The data provided by the animal model lead to a number of intriguing questions, some of which will require investigation in human beings while others can be addressed based on prior reports in the literature.

Is the Retardation of Transit the Result of Obesity or the High-Fat Diet Per Se?

Both epidemiologic studies and actual measurements of colonic transit in human beings suggest that a body mass index greater than 30 kg/m2 are associated with diarrhea rather than constipation, and with faster colonic transit.2, 3 Obesity typically is associated with normal or accelerated gastric emptying. This would suggest that the observed retardation of transit is the result of the diet rather than the obesity per se. However, in human studies, a high-fat diet was not associated with retardation of colonic transit. The blue dye and fluorescein isothiocyanate method to evaluate overall gut and small-intestinal transit in the study by Anitha et al started with gastric gavage of the marker. Given the known retardation of gastric emptying by high-fat loads and evidence of adaptation to the effects of fat, it would be interesting to further evaluate the contributions of gastric transit to changes in overall and distal colonic transit observed in the mouse model.

Does a High-Fat Diet Increase Intestinal Permeability in Human Beings?

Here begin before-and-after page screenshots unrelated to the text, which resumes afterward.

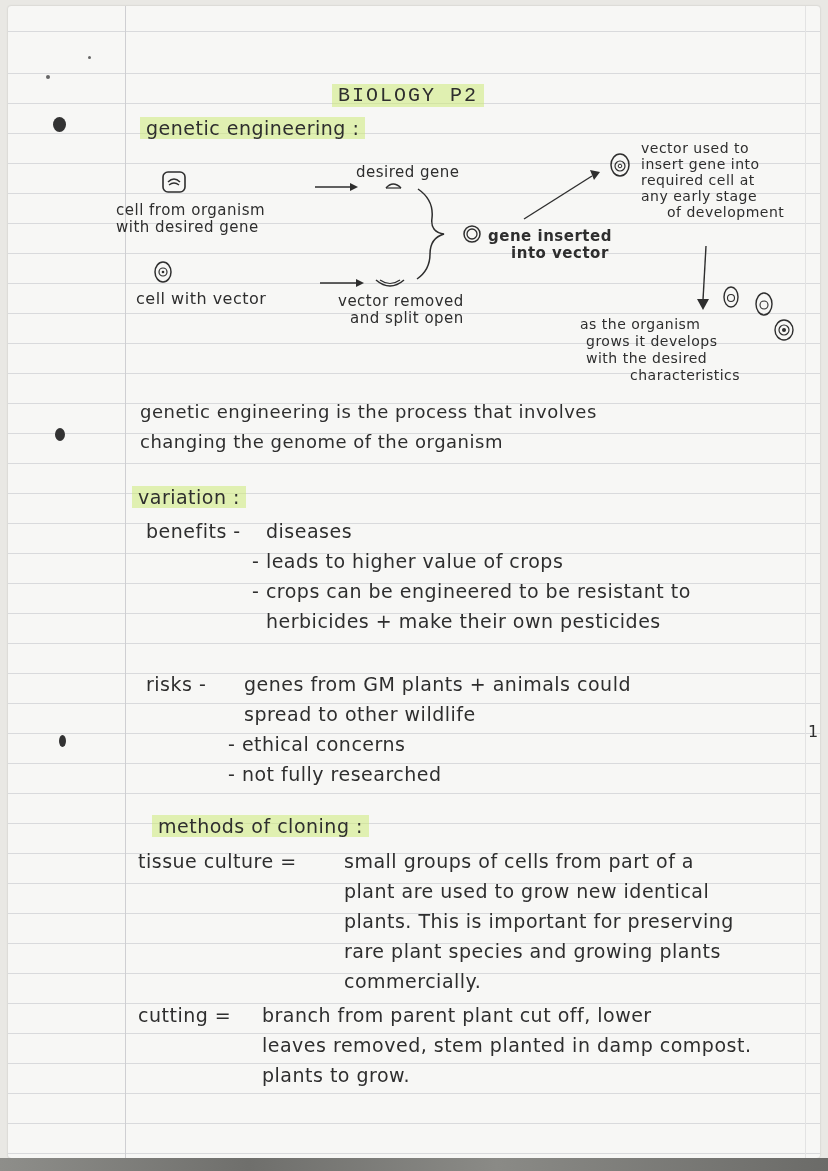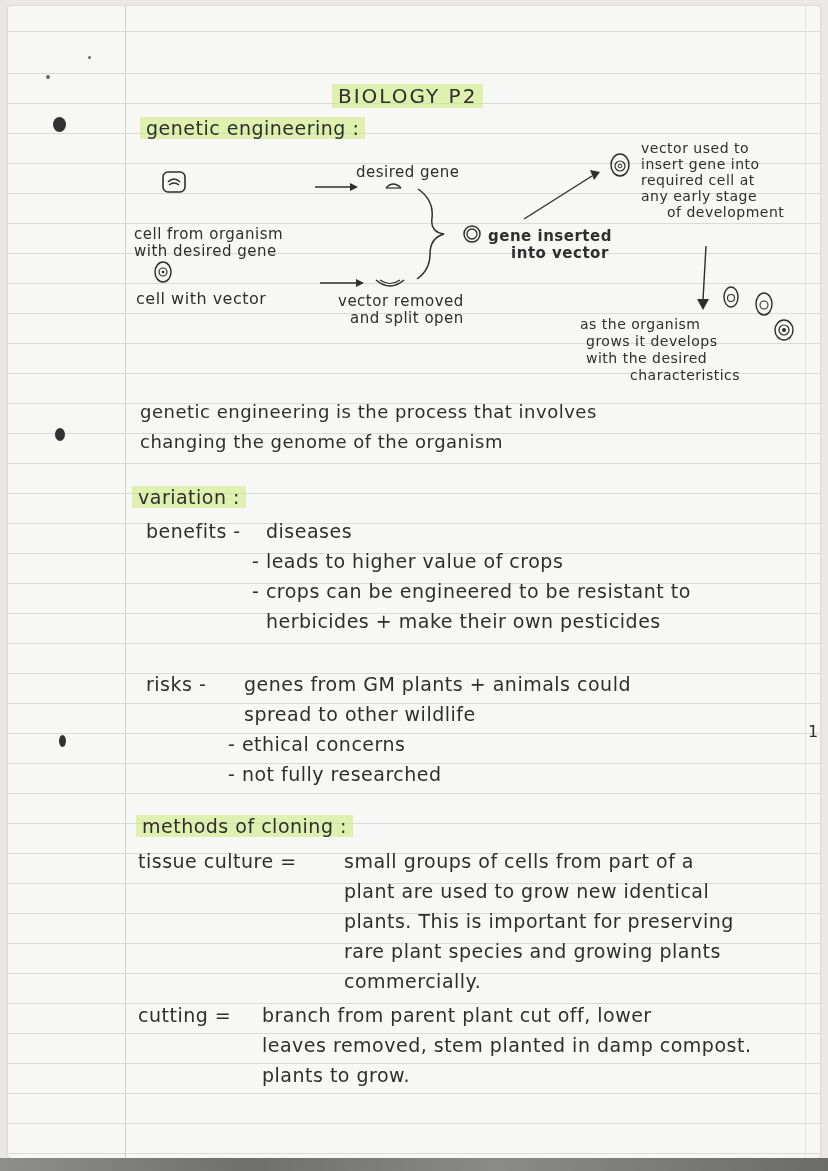--- a/index.html
+++ b/index.html
@@ -21,7 +21,7 @@
 
   .hw { position:absolute; font-family:"DejaVu Sans", sans-serif; color:#2e2e2e; white-space:nowrap; letter-spacing:0.5px; }
   .hl { background: rgba(205, 235, 120, 0.55); padding:0 6px; }
-  .title { font-size:20px; letter-spacing:2px; }
+  .title { font-size:20px; letter-spacing:2px;font-family:Liberation Mono, monospace; }
   .h2 { font-size:19px; }
   .body { font-size:19px; line-height:30px; }
   .small { font-size:15px; line-height:17px; }

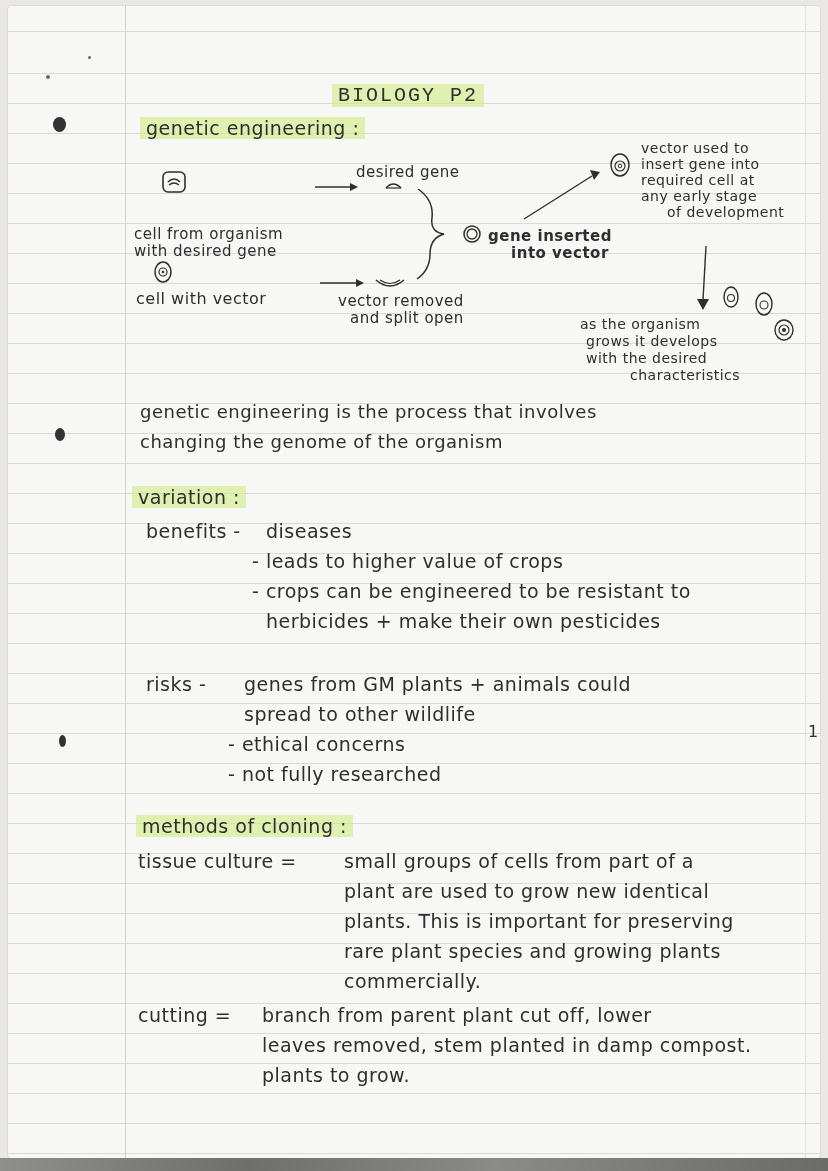--- a/index.html
+++ b/index.html
@@ -96,7 +96,7 @@
   <circle cx="784" cy="330" r="2" fill="#2e2e2e"></circle>
 </svg>
 
-<div class="hw small" style="left:134px;top:202px;margin-top:24px;">
+<div class="hw small" style="left:116px;top:202px;">
   <div>cell from organism</div>
   <div>with desired gene</div>
 </div>

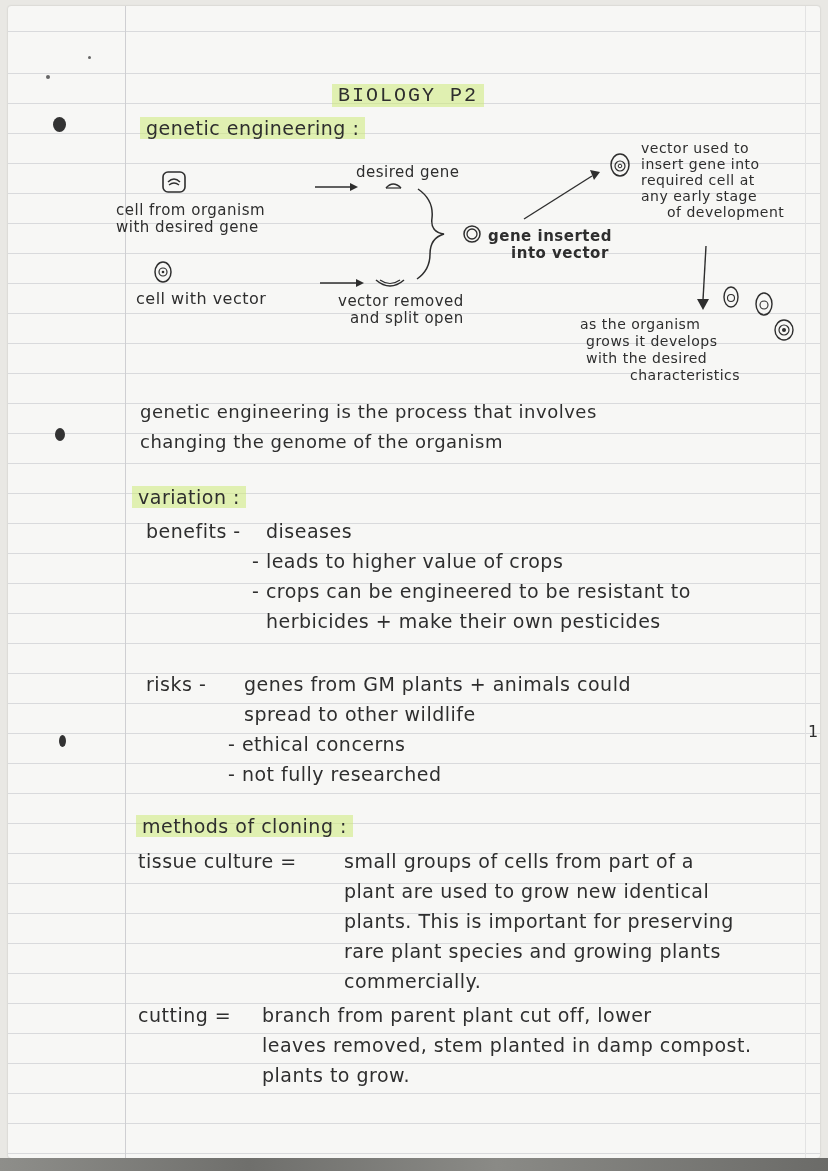--- a/index.html
+++ b/index.html
@@ -148,7 +148,7 @@
 </div>
 <div class="hw" style="left:808px;top:722px;font-size:16px;">1</div>
 
-<div class="hw h2" style="left:136px;top:815px;">
+<div class="hw h2" style="left:152px;top:815px;">
   <span class="hl">methods of cloning :</span>
 </div>
 <div class="hw body" style="left:138px;top:846px;">tissue culture =</div>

There is human evidence that a high-fat diet increases serum lipopolysaccharide levels. Serum lipopolysaccharide levels can be increased by direct diffusion owing to increased intestinal paracellular permeability or by absorption across enterocytes during chylomicron secretion; the precise mechanisms are being investigated actively. Consumption of a high-fat diet results in increased production of bile, observed in both obese and lean animals. This was associated with reduced expression of claudin-1, claudin-3, occludin, and junctional adhesion molecule-1 in small, but not large, intestinal epithelial cells; consistent with this, in vitro exposure of Caco-2 cell monolayers to bile juice and fat emulsion increased tight junction permeability and reduced tight junction protein expression.

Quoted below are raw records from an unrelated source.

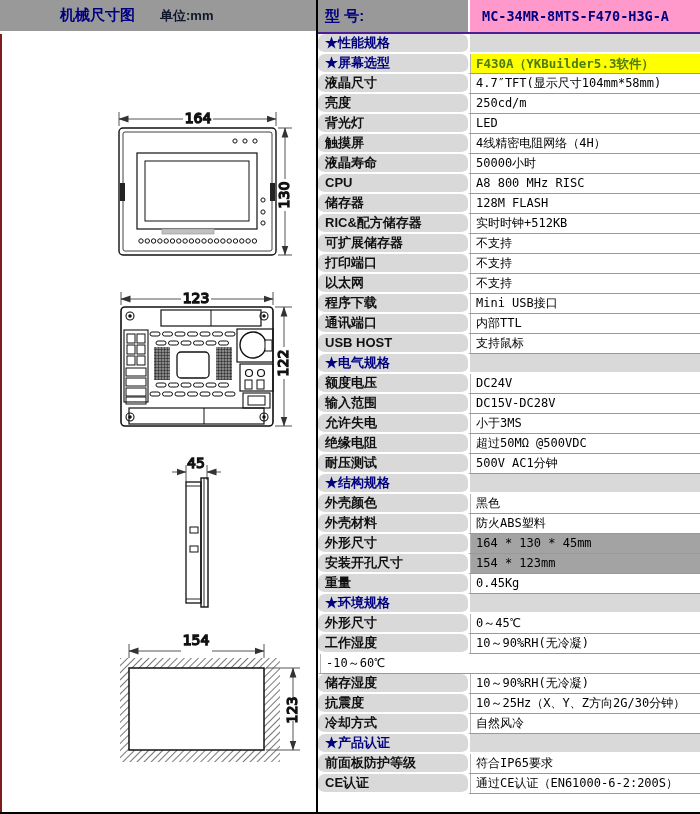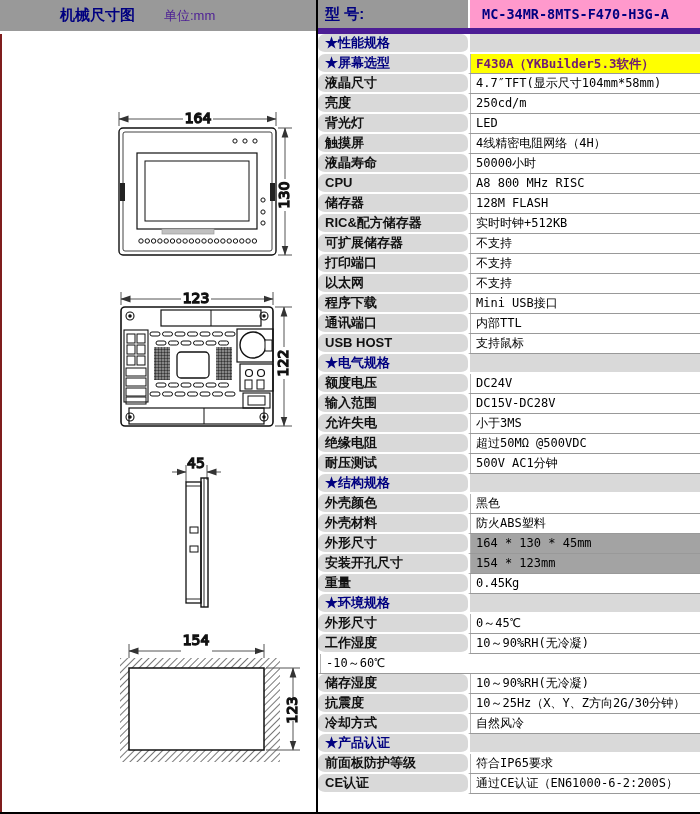--- a/index.html
+++ b/index.html
@@ -9,7 +9,7 @@
   
   .left{width:318px;height:100%;display:flex;flex-direction:column;border-right:2px solid #000;}
   .left-header{height:34px;background:#999999;border-bottom:3px solid #fff;
-               display:flex;align-items:center;padding-left:60px;gap:29px;white-space:nowrap;}
+               display:flex;align-items:center;padding-left:60px;gap:14px;white-space:nowrap;}
   .left-title{color:#000080;font-weight:bold;font-size:15px;}
   .left-unit{color:#4c1d95;font-weight:normal;font-size:13px;}
   .draw-area{flex:1;background:#fff;border-left:2px solid #7f1d1d;position:relative;padding-left:42px;}

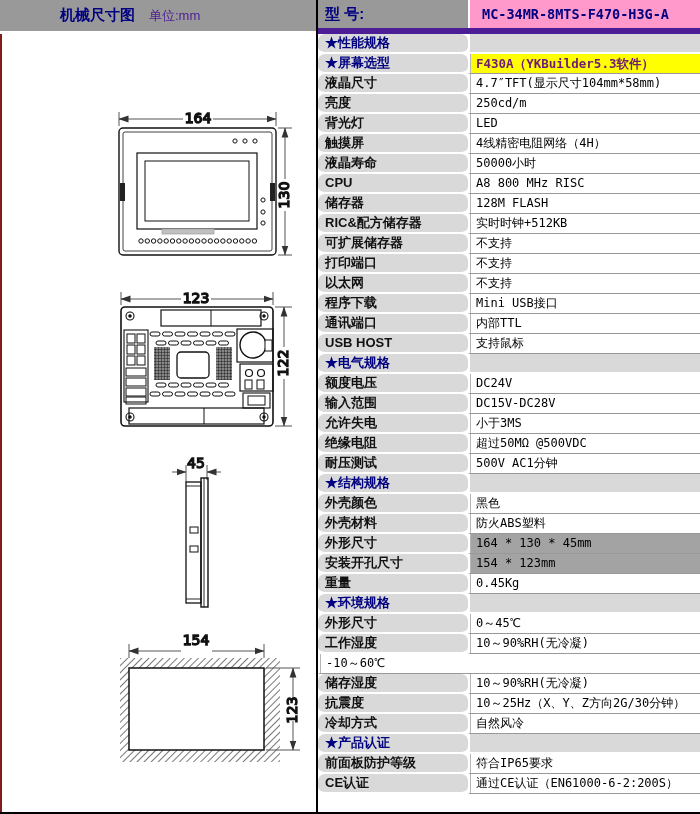--- a/index.html
+++ b/index.html
@@ -11,7 +11,7 @@
   .left-header{height:34px;background:#999999;border-bottom:3px solid #fff;
                display:flex;align-items:center;padding-left:60px;gap:14px;white-space:nowrap;}
   .left-title{color:#000080;font-weight:bold;font-size:15px;}
-  .left-unit{color:#4c1d95;font-weight:normal;font-size:13px;}
+  .left-unit{color:#0f172a;font-weight:bold;font-size:13px;margin-left:11px;}
   .draw-area{flex:1;background:#fff;border-left:2px solid #7f1d1d;position:relative;padding-left:42px;}
   .draw-area svg{display:block;}
   text.dim{fill:#3a3a3a;font-size:14px;font-family:"DejaVu Sans",sans-serif;}

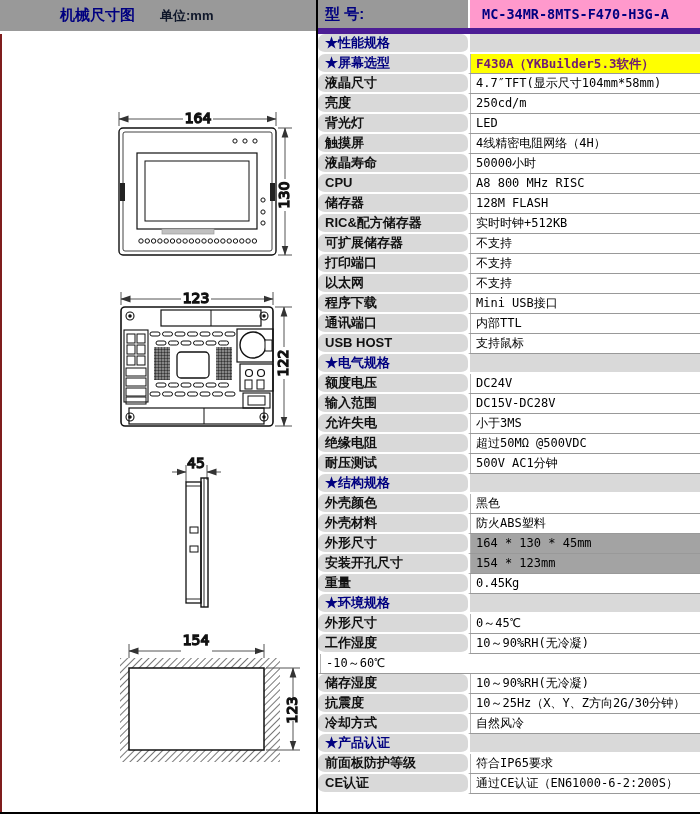--- a/index.html
+++ b/index.html
@@ -17,7 +17,7 @@
   text.dim{fill:#3a3a3a;font-size:14px;font-family:"DejaVu Sans",sans-serif;}
   
   .right{width:382px;height:100%;display:flex;flex-direction:column;background:#fff;}
-  .model-row{height:34px;display:flex;border-bottom:6px solid #4c1d95;}
+  .model-row{height:34px;display:flex;border-bottom:2px solid #4c1d95;}
   .model-label{width:150px;background:#999999;color:#000080;font-weight:bold;font-size:15px;
                display:flex;align-items:center;padding-left:7px;}
   .model-value{flex:1;background:#FF99CC;color:#000080;font-weight:bold;font-size:13.5px;

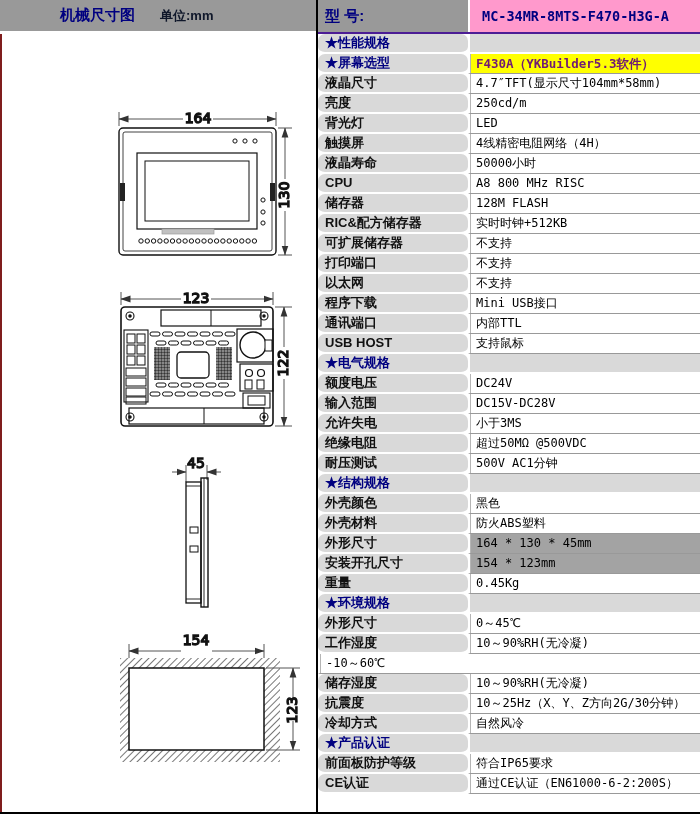--- a/index.html
+++ b/index.html
@@ -33,7 +33,7 @@
   .srow.section .slabel{color:#000080;}
   .srow.section .svalue{background:#D9D9D9;border-bottom:2px solid #fff;box-shadow:none;}
   .srow.yellow .slabel{color:#000080;}
-  .srow.yellow .svalue{background:#FFFF00;color:#701a75;font-weight:bold;font-size:12.5px;}
+  .srow.yellow .svalue{background:#FFFF00;color:#4d7c0f;font-weight:bold;font-size:12.5px;}
   .srow.orange .svalue{background:#a3a3a3;}
 </style>
 </head>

Are There Other Perturbations Resulting From a High-Fat Diet That May Result in the Observed Changes in the Microbiome?

It is intriguing that the increase in Firmicutes and the reduction in Bacteroidetes observed with a high-fat diet have been reported with administration of the primary bile acid cholic acid. Further studies are needed to better understand the mechanisms of this shift in microbial composition as well as its impact on metabolism and intestinal function.

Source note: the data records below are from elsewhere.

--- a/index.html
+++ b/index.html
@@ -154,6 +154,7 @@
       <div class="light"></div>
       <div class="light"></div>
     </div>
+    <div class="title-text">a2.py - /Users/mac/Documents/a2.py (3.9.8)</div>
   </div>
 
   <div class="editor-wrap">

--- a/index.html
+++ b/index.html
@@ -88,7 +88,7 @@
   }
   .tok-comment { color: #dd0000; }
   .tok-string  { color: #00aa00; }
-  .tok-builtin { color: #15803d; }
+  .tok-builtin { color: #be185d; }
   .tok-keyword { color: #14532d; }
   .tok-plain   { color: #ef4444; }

What is the Mechanism by Which Oligofructose Corrects Fat-Induced Functional Perturbations?

Oligofructose is a prebiotic fructan that, similar to inulin, is not hydrolyzed or absorbed in the upper gastrointestinal tract but undergoes variable degrees of fermentation in the colon. The beneficial effects are particularly interesting given that diets low in fructans and other fermentable oligo-di-monosaccharides and polyols are beneficial in patients with irritable bowel syndrome, although such diets are not superior to traditionally recommended diets. Nonetheless, it is clear that low fermentable oligo-di-monosaccharides and polyols diets modify the gut microbiome, and that oligosaccharides increase fecal Bifidobacteria. Moreover, in mice, oligofructose feeding increases the Bacteroidetes abundance with a concomitant decrease in Firmicutes, similar to the changes observed by Anitha et al. Once again, it is intriguing to note that dietary oligosaccharide supplementation results in increased fecal bile acid levels in rats, hamsters, and mice.18, 19

Finally, Anitha et al focused on dysbiosis as a contributor to the effects of a high-fat diet. An alternative hypothesis is that the effects are mediated at least in part by bile acids. Thus, triggering the TGR5 (G-protein–coupled bile acid) receptor with the bile acids chenodeoxycholic acid or deoxycholic acid activated the main mitogen-activated protein kinases (extracellular signal–regulated kinase 1/2, p38, and c-Jun-N-terminal kinase), as well as the nuclear factor-κB signaling pathway in a monocyte cell line. Once again, it is interesting to speculate that bile acids may be the missing link.